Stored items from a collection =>
********************

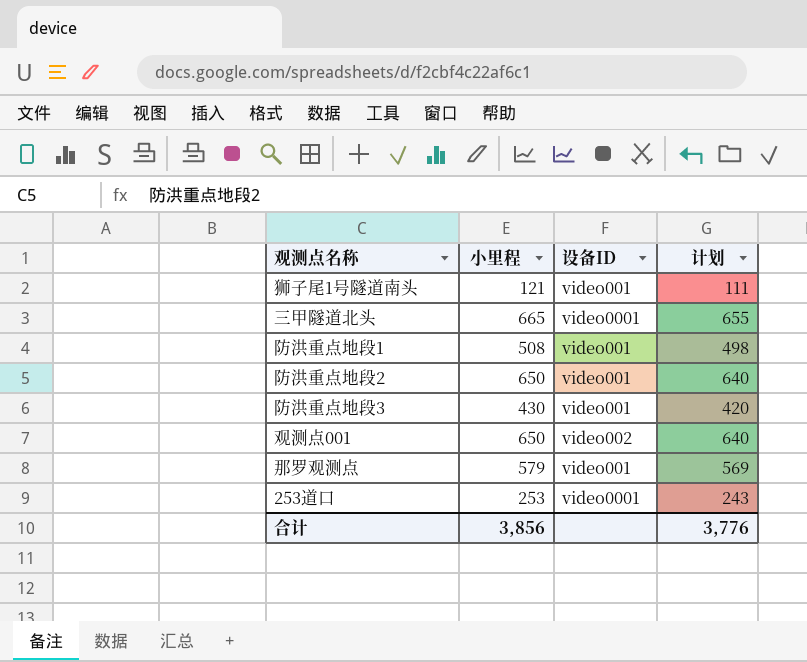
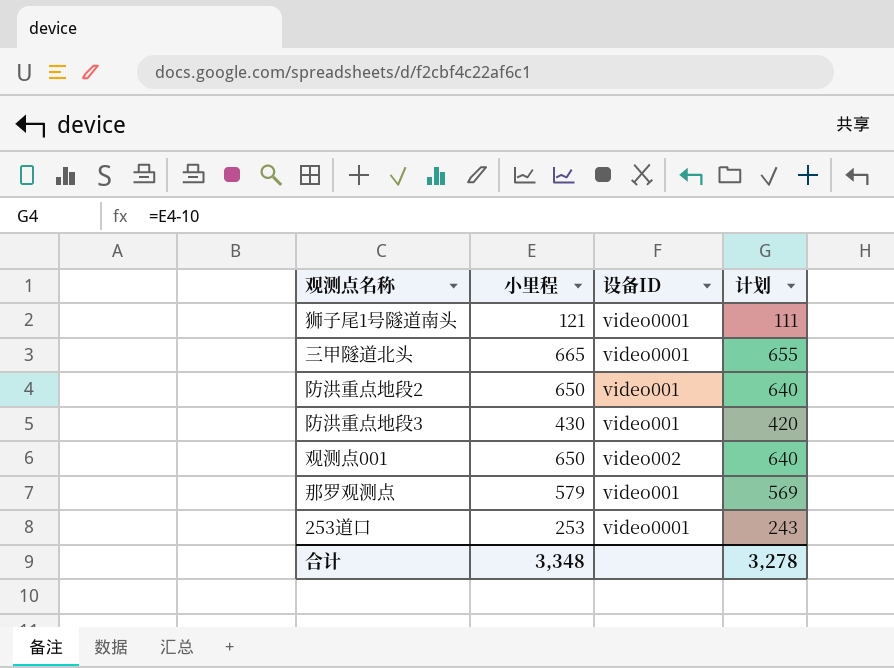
row 防洪重点地段1: 508 | video001 | 498 -> none
狮子尾1号隧道南头 | 设备ID: video001 -> video0001
合计 | 小里程: 3,856 -> 3,348
合计 | 计划: 3,776 -> 3,278

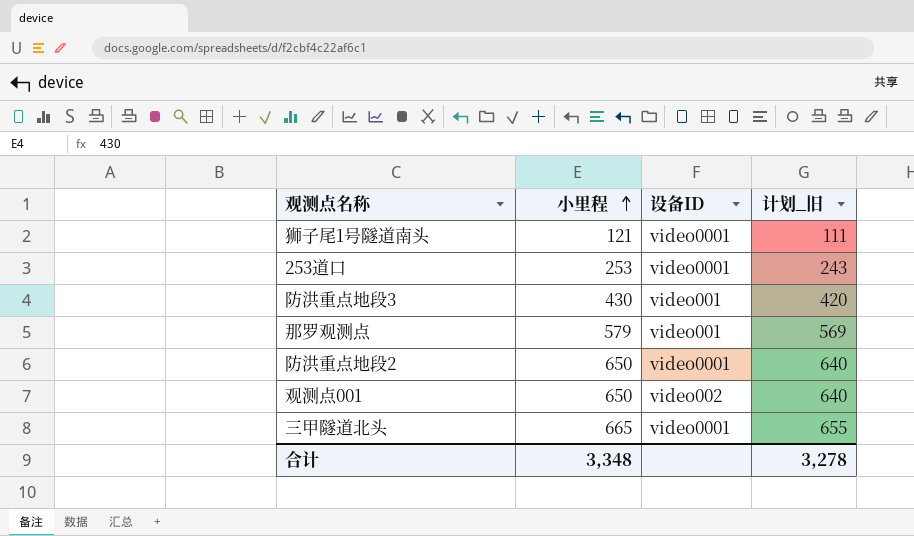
row order: none -> 小里程 ascending
column name: 计划 -> 计划_旧
防洪重点地段2 | 设备ID: video001 -> video0001

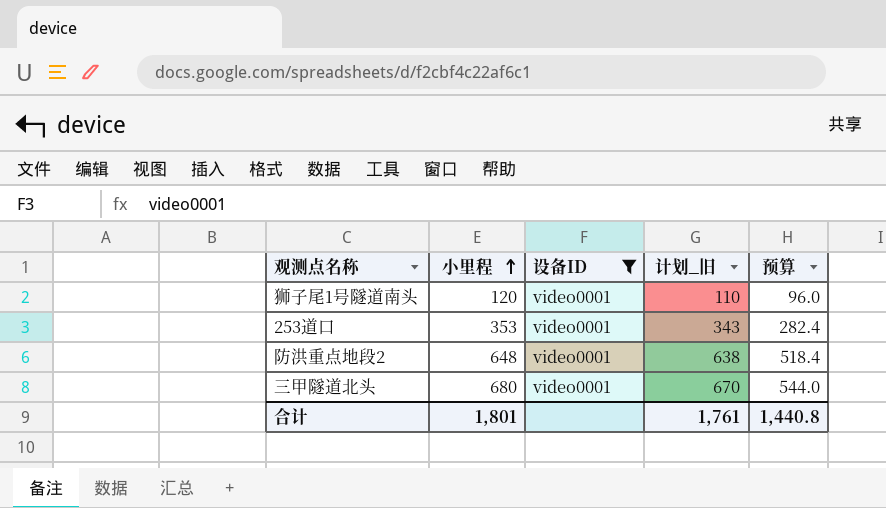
filter: none -> 设备ID = video0001
column 预算 | formula: none -> [小里程] * 0.8
狮子尾1号隧道南头 | 小里程: 121 -> 120
狮子尾1号隧道南头 | 计划_旧: 111 -> 110
253道口 | 小里程: 253 -> 353
253道口 | 计划_旧: 243 -> 343
防洪重点地段2 | 小里程: 650 -> 648
防洪重点地段2 | 计划_旧: 640 -> 638
三甲隧道北头 | 小里程: 665 -> 680
三甲隧道北头 | 计划_旧: 655 -> 670
合计 | 小里程: 3,348 -> 1,801
合计 | 计划_旧: 3,278 -> 1,761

********************

AIM OF THE TASK =>
Which lines of the entries above contain the string "设备ID"? Copy each one.

EXPECTED ANSWER =>
狮子尾1号隧道南头 | 设备ID: video001 -> video0001
防洪重点地段2 | 设备ID: video001 -> video0001
filter: none -> 设备ID = video0001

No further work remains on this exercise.